YOUR ASSIGNMENT → Your answer must restate the listing below word for word and contain no images.

DATA SECTION →
···
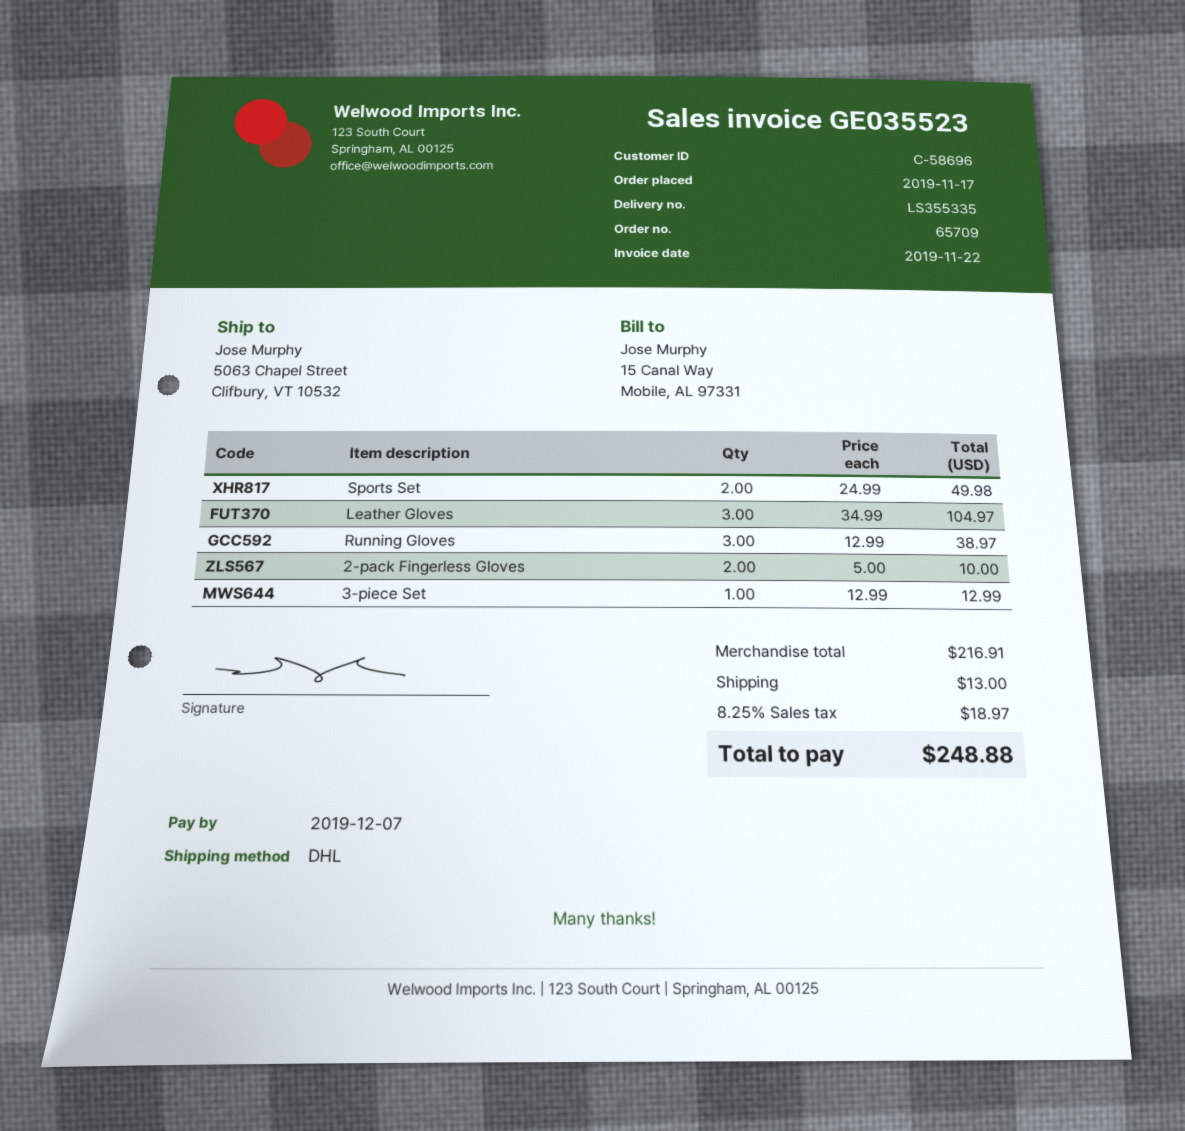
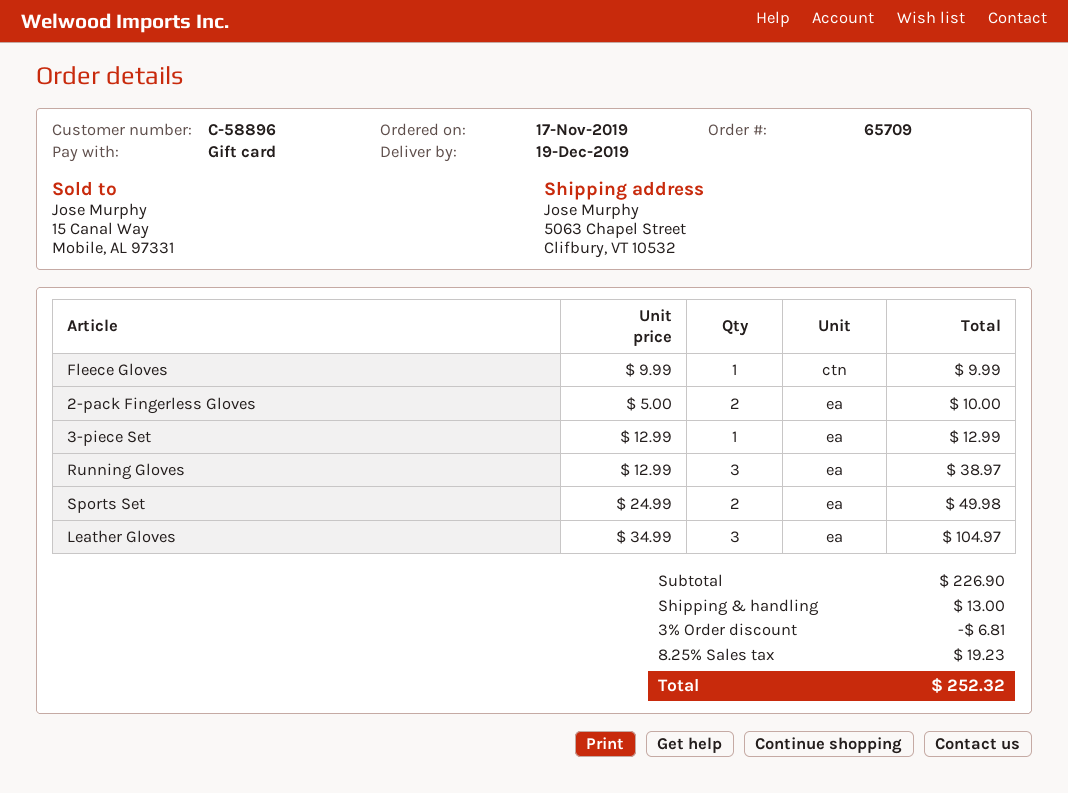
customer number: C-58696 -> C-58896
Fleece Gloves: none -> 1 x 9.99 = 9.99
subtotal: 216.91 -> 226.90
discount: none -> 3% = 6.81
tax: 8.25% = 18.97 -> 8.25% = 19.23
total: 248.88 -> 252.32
···
YOUR SOLUTION →
customer number: C-58696 -> C-58896
Fleece Gloves: none -> 1 x 9.99 = 9.99
subtotal: 216.91 -> 226.90
discount: none -> 3% = 6.81
tax: 8.25% = 18.97 -> 8.25% = 19.23
total: 248.88 -> 252.32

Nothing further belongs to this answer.